Twelve years later, Kathy and Amy Eldon have become a mother-daughter media empire called Creative Visions, producing films, TV shows, and books that advocate peaceful solutions. "I realized the power we have in the media to effect change," says Amy. "I wanted to pick up where Dan left off, telling stories that were important--not by being a war correspondent, but as a peace correspondent."
The Eldons' first collaboration was a grief journal entitled Angel Catcher. Next came Dying to Tell the Story, a documentary about journalists at risk, which started off as Amy's film-school project (she got a B ) and ended up as a TBS feature that won the duo an Emmy nomination. They've since co-produced the documentary Soldiers for Peace, about a children's peace movement in Colombia, and the PBS everyday-heroes series GlobalTribe.
Their latest project, The GlobalTribe Network, is an online resource to promote young people's awareness and involvement in global issues.
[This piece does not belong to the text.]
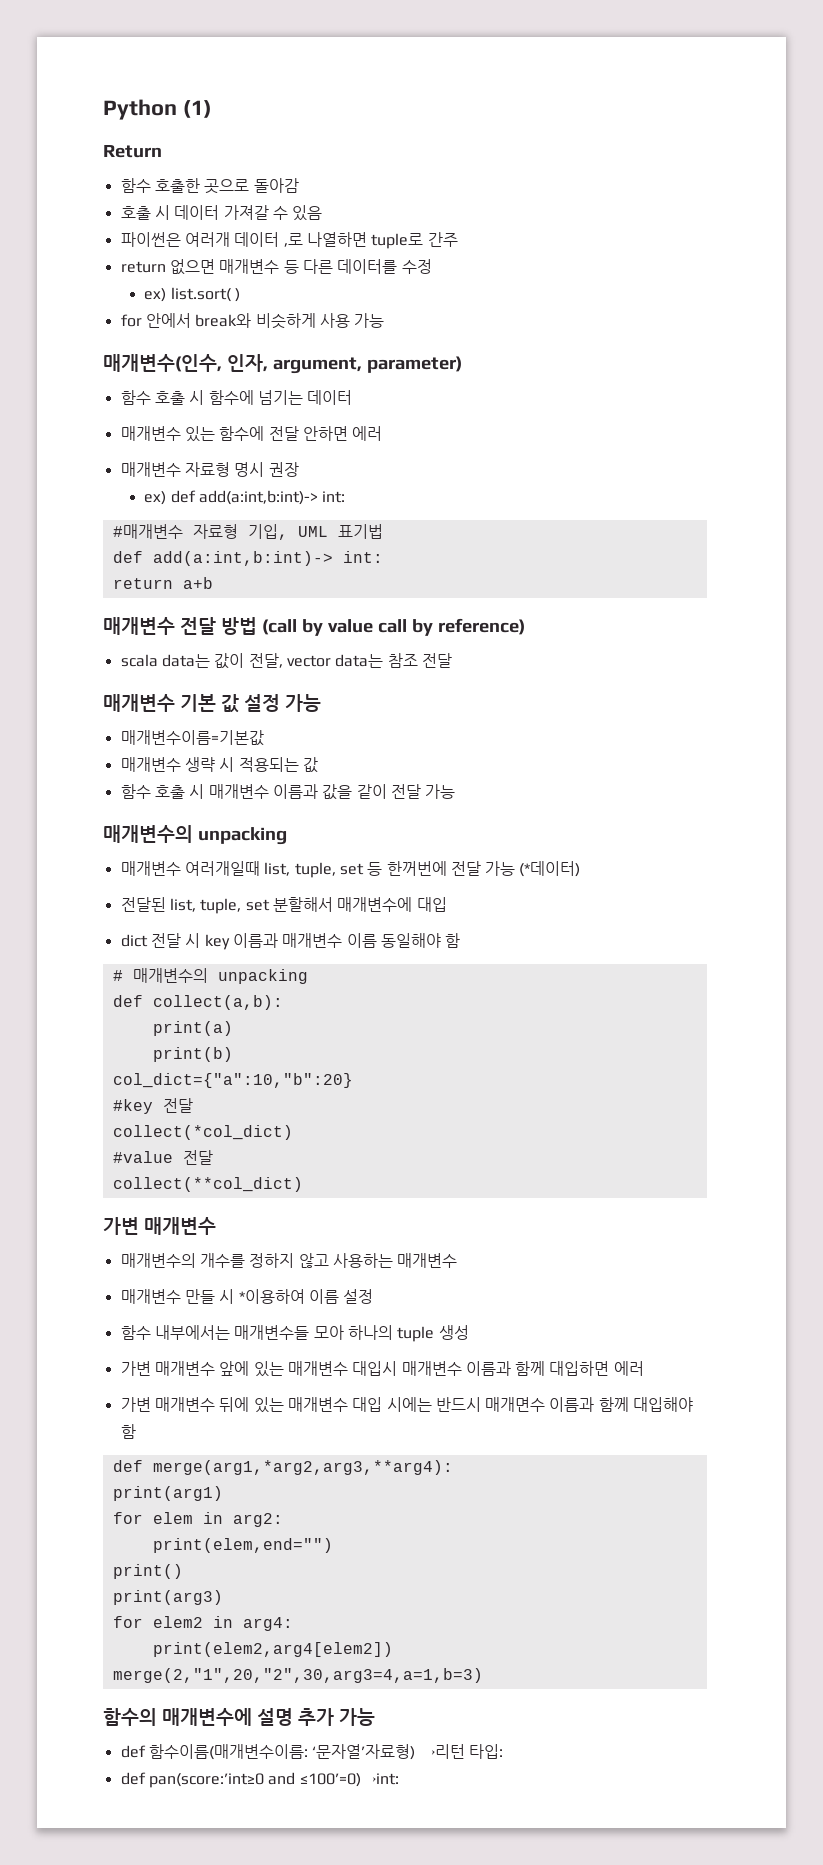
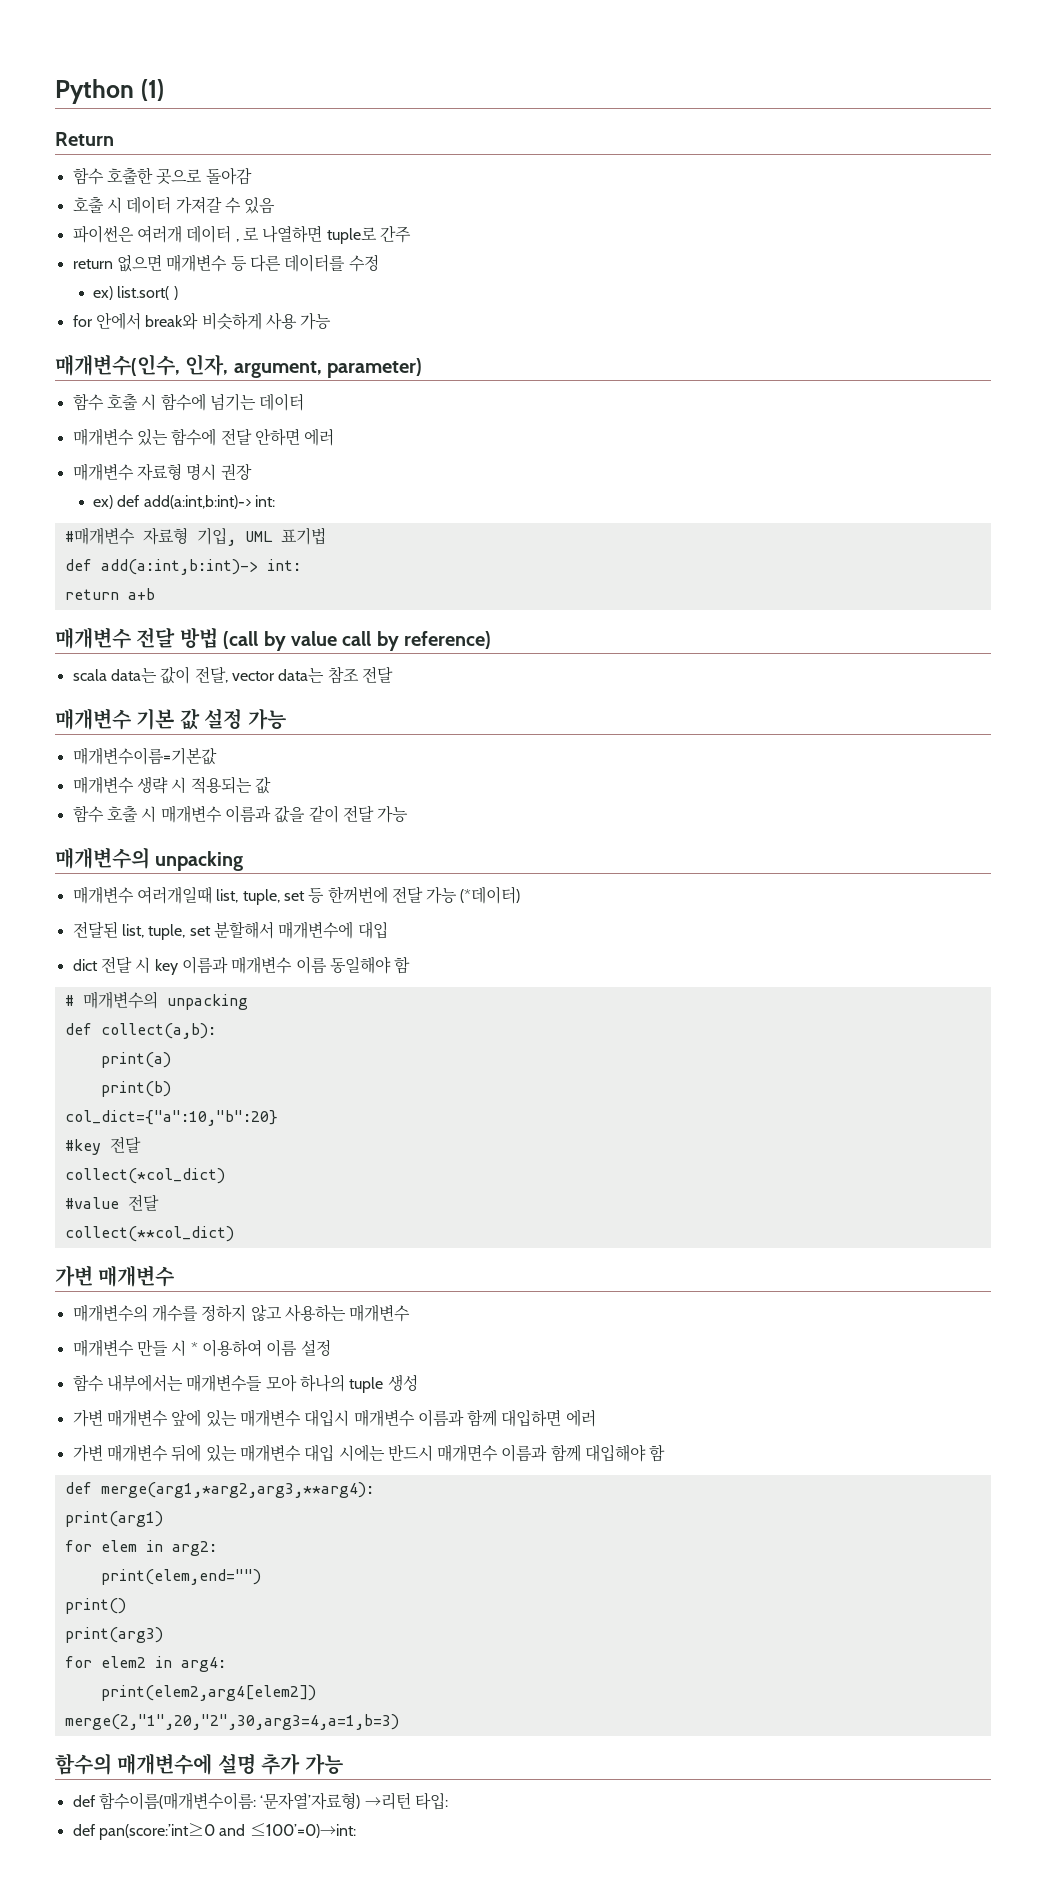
- 파이썬은 여러개 데이터 ,로 나열하면 tuple로 간주
+ 파이썬은 여러개 데이터 , 로 나열하면 tuple로 간주
- 매개변수 만들 시 *이용하여 이름 설정
+ 매개변수 만들 시 * 이용하여 이름 설정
For example, participants across the United States are raising money to build schools in Kenya, aid tsunami orphans, and support the Jane Goodall Institute in the Congo.
Amy, who lived in Kenya until she reached high school, believes that one individual can have an impact on the world at large. "One of the children I met said, 'Peace starts in our hearts and spreads to our families and communities, and since we are so interconnected, it ultimately affects everybody,'" she says.
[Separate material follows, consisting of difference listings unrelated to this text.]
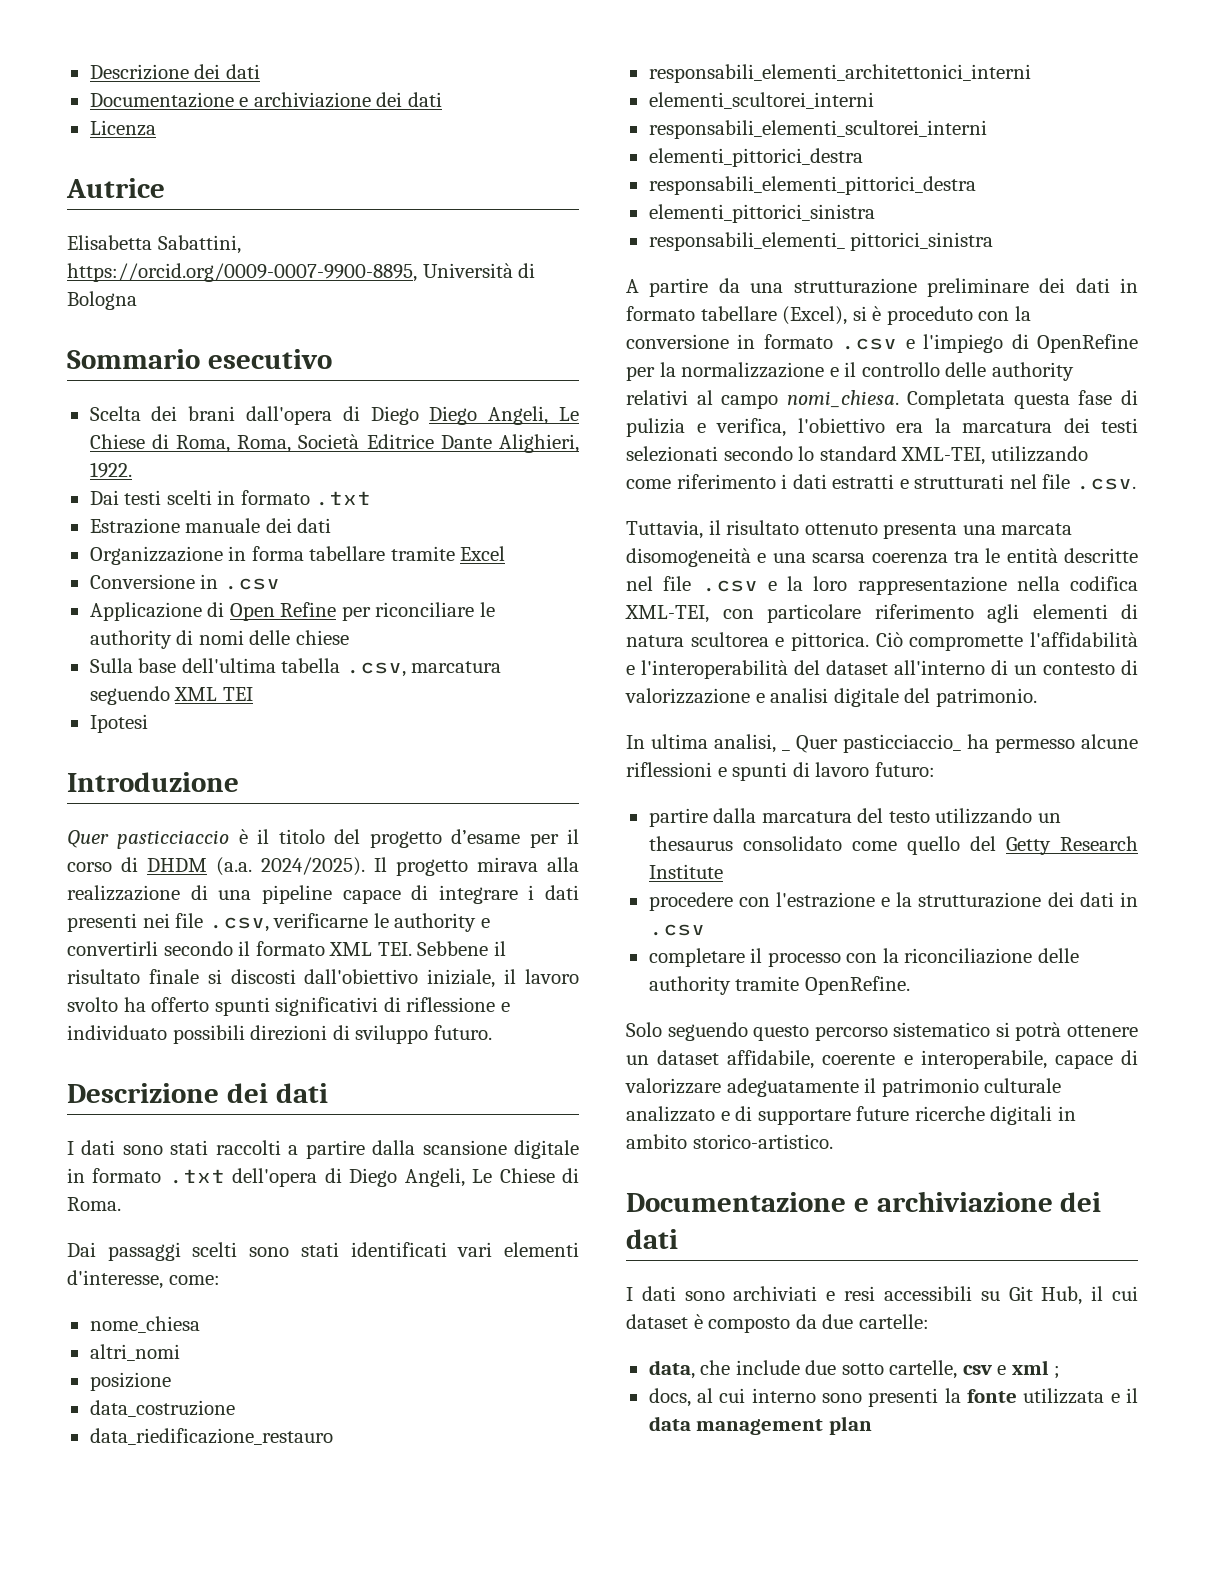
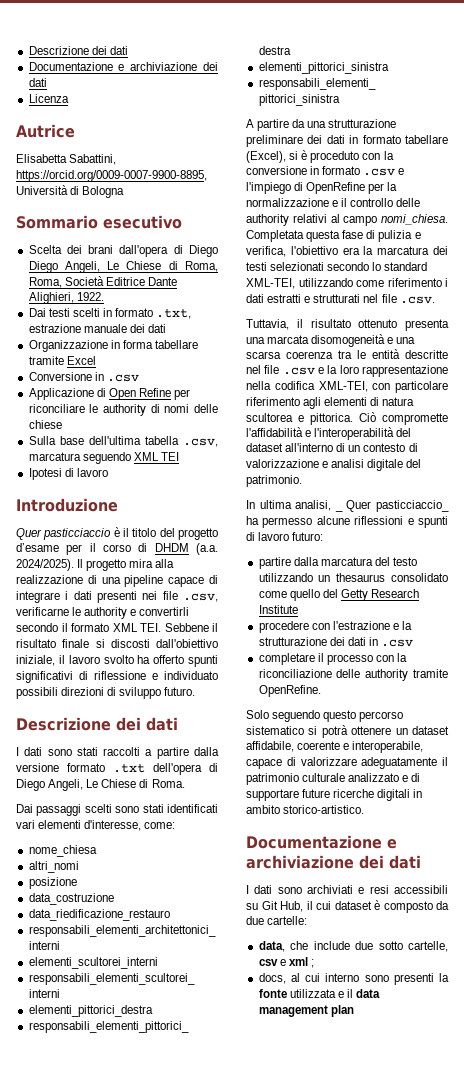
- Dai testi scelti in formato .txt
- Estrazione manuale dei dati
+ Dai testi scelti in formato .txt, estrazione manuale dei dati
- Ipotesi
+ Ipotesi di lavoro
- Il progetto mirava alla realizzazione di una pipeline capace di integrare i dati presenti nei file .csv, verificarne le authority e convertirli secondo il formato XML TEI. Sebbene il risultato finale si discosti dall'obiettivo iniziale, il lavoro svolto ha offerto spunti significativi di riflessione e individuato possibili direzioni di sviluppo futuro.
+ Il progetto mira alla realizzazione di una pipeline capace di integrare i dati presenti nei file .csv, verificarne le authority e convertirli secondo il formato XML TEI. Sebbene il risultato finale si discosti dall'obiettivo iniziale, il lavoro svolto ha offerto spunti significativi di riflessione e individuato possibili direzioni di sviluppo futuro.
- I dati sono stati raccolti a partire dalla scansione digitale in formato .txt dell'opera di Diego Angeli, Le Chiese di Roma.
+ I dati sono stati raccolti a partire dalla versione formato .txt dell'opera di Diego Angeli, Le Chiese di Roma.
Kathy serves as president of Creative Visions, while Amy heads The GlobalTribe Network. Yet it's tough to break away from the traditional roles of mother and child. "We were in a meeting with some money people, and my mother handed me a tape and said, 'Lulubird, can you put this in?'" laughs Amy. "I was furious and thinking, 'I'm not Lulubird, I'm 30 and I'm the executive director!'"
"There have been times when I wanted to go in a direction she didn't, and I could be overbearing," says Kathy. "I had to learn to stand still and listen to what she had to say."
"We sit next to each other at meetings so I can kick her under the table," Amy jokes.
"I wear shin guards," retorts Kathy, adding: "But I couldn't do this without Amy. It's been a miracle for me to be able to work with the person I love and trust most in the world."
famine fighters
Frances Moore Lappe MOTHER & Anna Lappe DAUGHTER
The author of the seminal 197: best seller Diet for a Small Planet would never let a hamburger touch her lips. After all, Frances Moore Lappe has famously espoused a plant-based diet as the best way to achieve a healthier body and a sustainable earth. But when it came to raising her daughter, Anna, she tried to be more flexible with what was on the menu.
"I had this fear that if I was a dogmatist and guilt-tripped my children, it could backfire," the 61-year-old activist says. "I tried to walk a fine line between exposing them to the world that ignited my soul and letting them feel they had real choice."
She must have struck the right balance. "I didn't need to rebel against what my mother believed in, because I believed in it, too," says Anna, now 31. In fact, when Frances' nonprofit foundation, the Center for Living Democracy, was forced to close in 1999 for lack of funding, Anna and her brother encouraged Frances to write a sequel to her influential book. Anna signed on as her mother's research assistant, but quickly advanced to co-author.